La tierra empezó a parecer herida. En el exterior, los charcos se extendían por la nada, monedas de agua brillante y limpia que parecían cánceres abiertos bajo la luz roja del crepúsculo carmesí.
—Antes de morirme —susurró el maltrecho T. Rex—, tengo que saber dónde creéis que vivís —levantó la vista. Miró a su alrededor—. Por eso he aparecido en público hoy. Pensad en cuánto me cuesta esto. ¡Tengo que saber dónde pensáis que vivís! —aulló (hay que ver cómo aullaba también aquel cabrón, a pesar del zumbido de su vibrador). Su pajarraco se puso de mala leche.
—A lo mejor primero nos tomamos alguna bebida que otra —susurró Ranger, suspendido en el aire a mi lado, viejo, imberbe, con los ojos en el cielo. Por primera vez me fijé en las cataratas que tenía.
T. Rex se puso a pasarnos más jarras.
—¡Contéstame, Ranger! —dijo.
—¡Dios mío, qué claro lo veo todo ahora! —repetía yo, una y otra vez.
—¡Muéstrame al Chuck Júnior que yo amo y necesito! —le exigió Glory Joy a T. Rex, que maniobraba en su silla para poder mirarle por debajo del vestido.
Yo luché contra una tentación inefable y temible de contarle a la fiel y casi preciosa mujer de Chuck Nunn Júnior a quién amaba yo realmente en este mundo.
—¿Qué demonios estabas diciendo? —dijo Ranger en un gorgoteo amorfo y monótono.
—Bebe un poco de esto.
—Decidme dónde creéis que vivís.
Tendríais que haber visto cómo luchaba yo.

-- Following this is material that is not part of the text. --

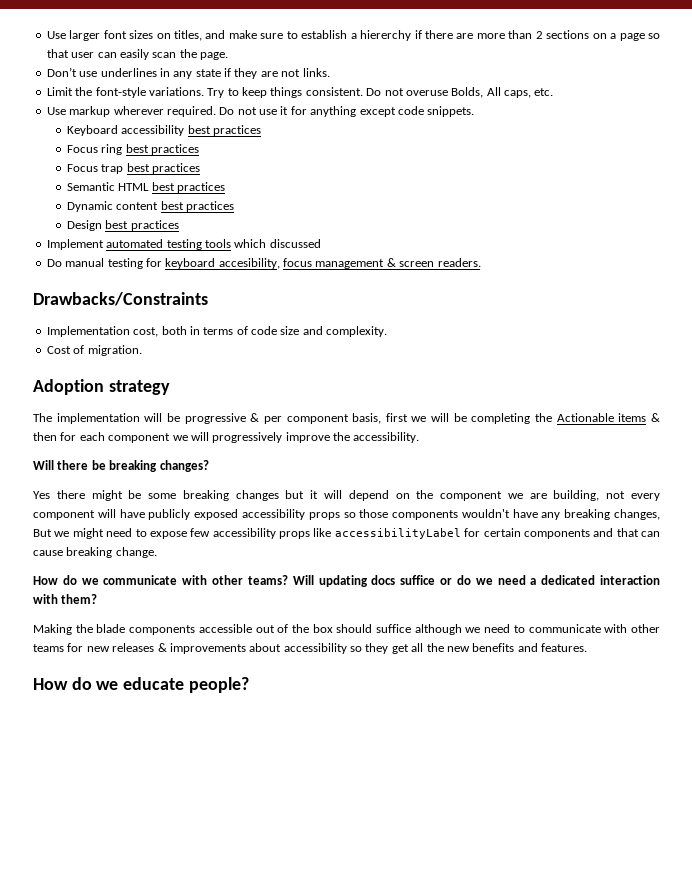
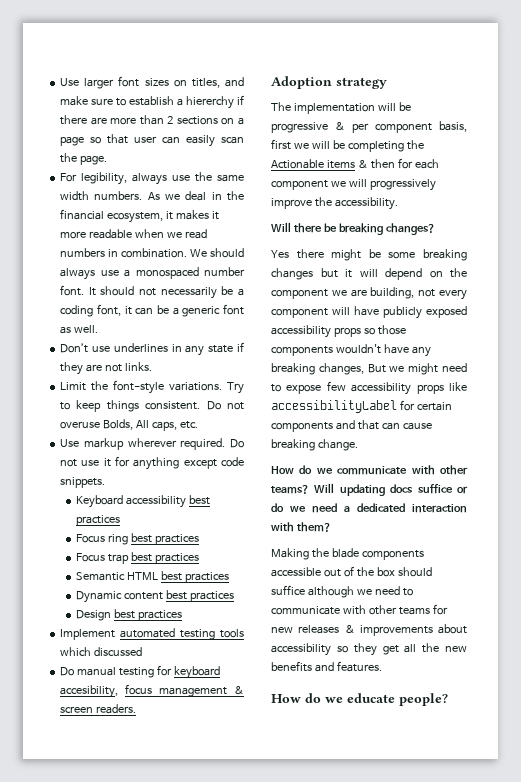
+ For legibility, always use the same width numbers. As we deal in the financial ecosystem, it makes it more readable when we read numbers in combination. We should always use a monospaced number font. It should not necessarily be a coding font, it can be a generic font as well.
- Drawbacks/Constraints
- Implementation cost, both in terms of code size and complexity.
- Cost of migration.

Iba yo a contaros que, en aquel día oscuro a un tiro de Pentecostés del día de la Ascensión, todos nos elevamos y empezamos a levitar, girando en torno a la figura sentada del ya difunto T. Rex Minogue. Que nos fuimos pasando de mano en mano una jarra tras otra de su inestable pócima de boniato, y cada jarra era de un color más intenso, más oscuro, hasta que llegó a ser del mismo color que la tierra empapada y sangrante del exterior teñido de colores. Que todos nosotros, e incluso Glory Joy, y sobre todo ella, nos volvimos alelados y apolíticos, y también torpes y dóciles, con las mentes sumidas en una deriva neutra e imprecisa. Que yo empecé a contar otra vez desde el principio la historia de cómo Chuck Nunn Júnior le había devuelto la afrenta al hombre que lo afrentó. Y que llegado un momento preciso,
que es en donde estábamos, si a algún cabrón le interesa,
entonces todos nosotros, yo y los parroquianos y la mujer y mi único oyente, el viejo Ranger, que tenía la vista clavada en el cielo, todos nosotros atravesamos la delgada línea que nos separaba del sueño y nos dormimos. Suspendidos en el aire. Y que soñamos un sueño comunal protagonizado por el afortunado hijo de Chuck y Mona May, Chuck Júnior, que conducía su hormigonera, su poder y su determinación ausente por las alturas, viajando en pos de su tranquilidad de ánimo, de su papá, del DeSoto y la granja de Simple Ranger, convertido en un embrollo de flores, ovejas, tierra, luz y elementos a través del resplandor azotado por el viento de las estrellas rugientes y expectantes de Oklahoma. Venga, ahora dime si no sería una desgracia que nos despertáramos. Venga.